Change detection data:
○ ○ ○

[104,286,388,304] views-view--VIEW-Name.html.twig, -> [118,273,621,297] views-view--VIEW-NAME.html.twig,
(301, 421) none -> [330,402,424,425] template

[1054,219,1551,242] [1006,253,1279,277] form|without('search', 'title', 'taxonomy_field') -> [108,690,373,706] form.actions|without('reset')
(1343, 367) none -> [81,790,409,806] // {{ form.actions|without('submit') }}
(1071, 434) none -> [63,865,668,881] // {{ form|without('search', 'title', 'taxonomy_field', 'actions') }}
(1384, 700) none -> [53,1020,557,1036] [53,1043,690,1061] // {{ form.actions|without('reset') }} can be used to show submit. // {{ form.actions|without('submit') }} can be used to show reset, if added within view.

○ ○ ○

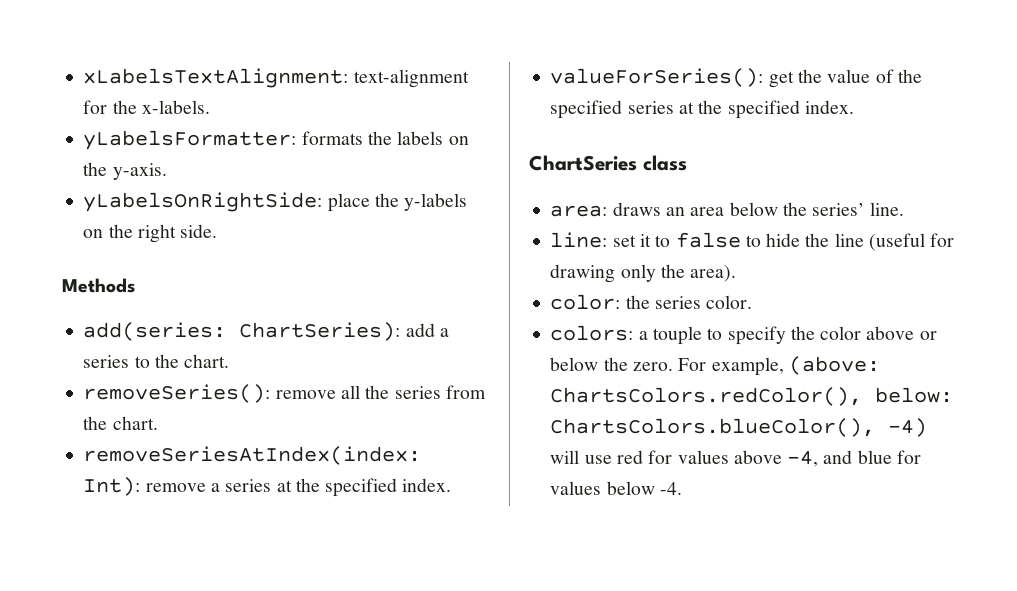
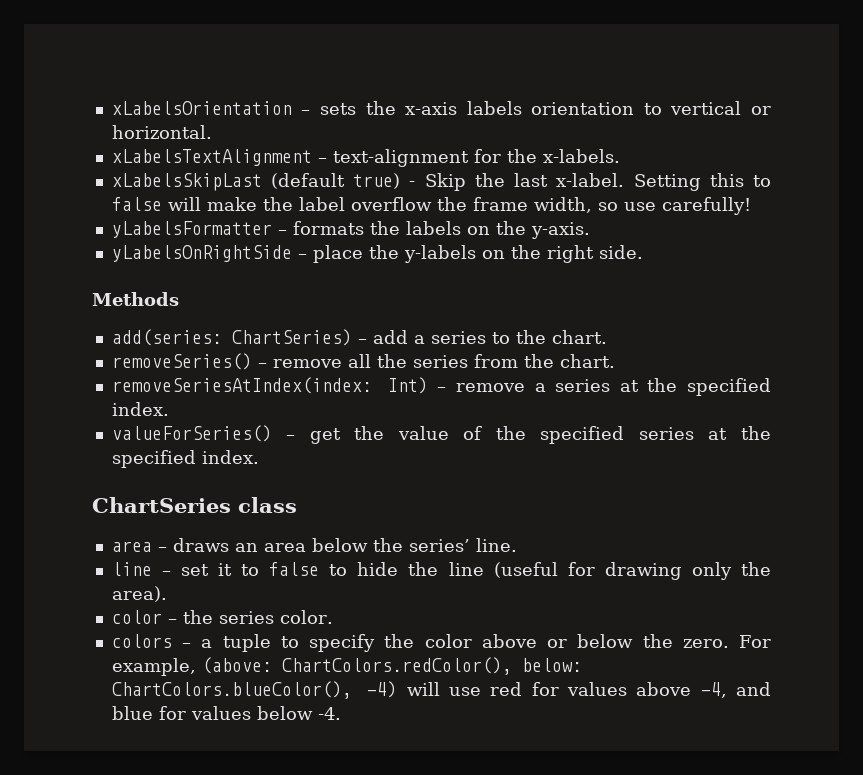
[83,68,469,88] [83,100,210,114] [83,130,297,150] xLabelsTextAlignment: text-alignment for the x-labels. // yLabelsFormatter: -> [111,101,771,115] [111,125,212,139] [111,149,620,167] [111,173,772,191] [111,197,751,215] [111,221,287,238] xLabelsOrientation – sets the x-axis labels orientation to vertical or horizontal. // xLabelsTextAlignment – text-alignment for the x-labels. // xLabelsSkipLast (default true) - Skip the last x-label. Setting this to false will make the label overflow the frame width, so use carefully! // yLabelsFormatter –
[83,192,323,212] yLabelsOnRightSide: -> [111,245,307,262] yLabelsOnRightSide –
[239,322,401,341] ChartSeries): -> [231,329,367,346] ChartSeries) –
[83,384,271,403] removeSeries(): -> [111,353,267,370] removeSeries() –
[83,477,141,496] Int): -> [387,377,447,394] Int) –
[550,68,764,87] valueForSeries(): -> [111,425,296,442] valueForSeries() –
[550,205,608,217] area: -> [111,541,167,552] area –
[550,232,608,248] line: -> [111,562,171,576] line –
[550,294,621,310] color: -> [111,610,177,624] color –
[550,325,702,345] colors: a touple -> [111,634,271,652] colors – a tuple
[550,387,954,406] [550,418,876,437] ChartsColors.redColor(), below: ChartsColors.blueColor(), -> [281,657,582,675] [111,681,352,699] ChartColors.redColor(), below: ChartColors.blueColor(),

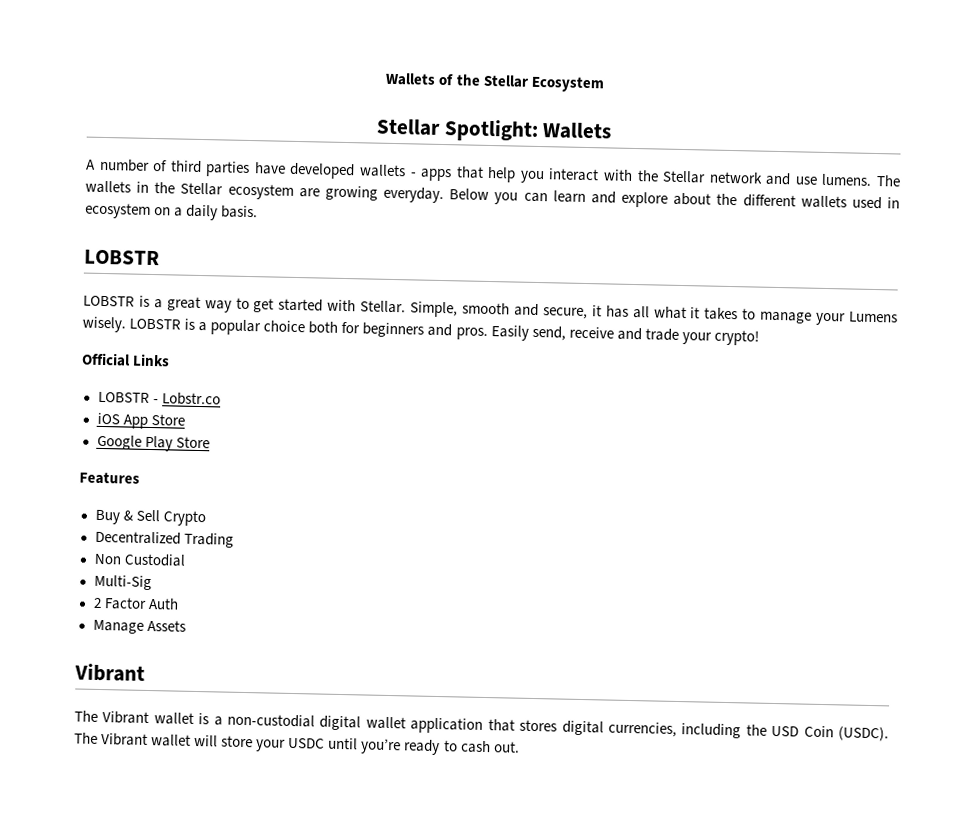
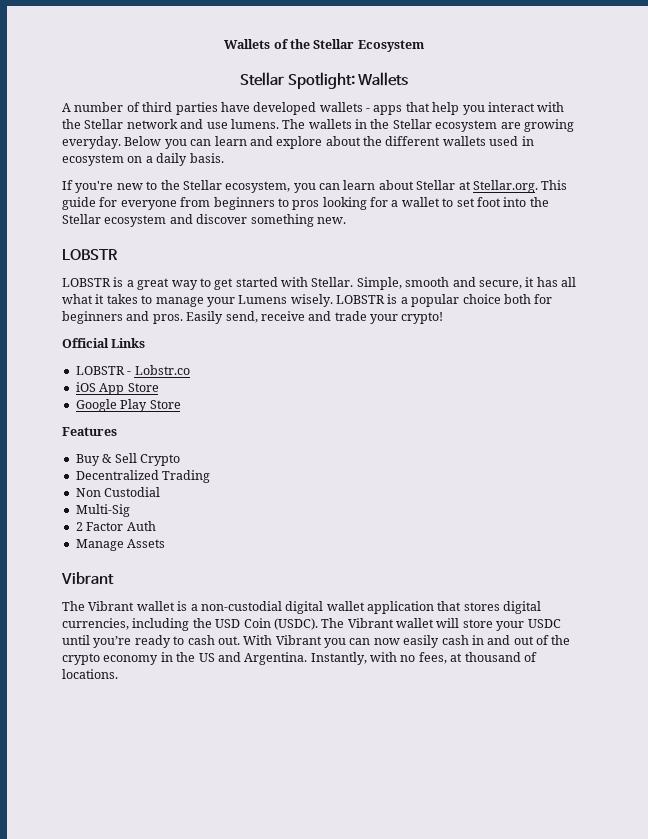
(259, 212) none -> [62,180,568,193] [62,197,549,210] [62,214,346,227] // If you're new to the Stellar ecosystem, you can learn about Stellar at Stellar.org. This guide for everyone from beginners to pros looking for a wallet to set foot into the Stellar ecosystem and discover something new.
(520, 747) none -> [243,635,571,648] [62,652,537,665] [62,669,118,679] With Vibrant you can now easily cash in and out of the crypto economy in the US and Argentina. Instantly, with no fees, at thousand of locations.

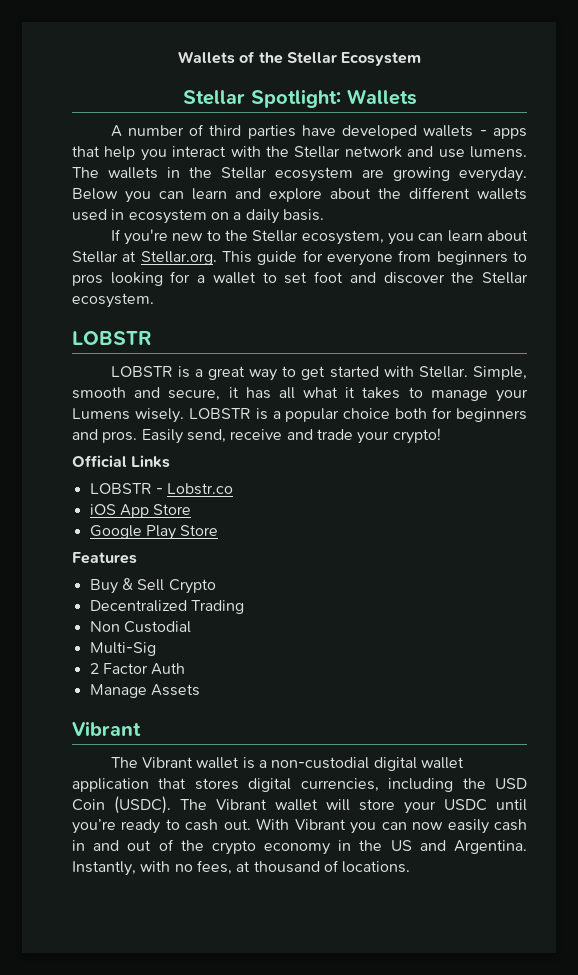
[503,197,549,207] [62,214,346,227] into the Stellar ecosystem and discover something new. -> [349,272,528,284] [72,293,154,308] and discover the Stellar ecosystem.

○ ○ ○

Retype exactly the lines above, from the one with "[83,477,141,496] Int): ->" through the one with "[550,294,621,310] color: ->", inclusive.

### EXERCISE OUTPUT
[83,477,141,496] Int): -> [387,377,447,394] Int) –
[550,68,764,87] valueForSeries(): -> [111,425,296,442] valueForSeries() –
[550,205,608,217] area: -> [111,541,167,552] area –
[550,232,608,248] line: -> [111,562,171,576] line –
[550,294,621,310] color: -> [111,610,177,624] color –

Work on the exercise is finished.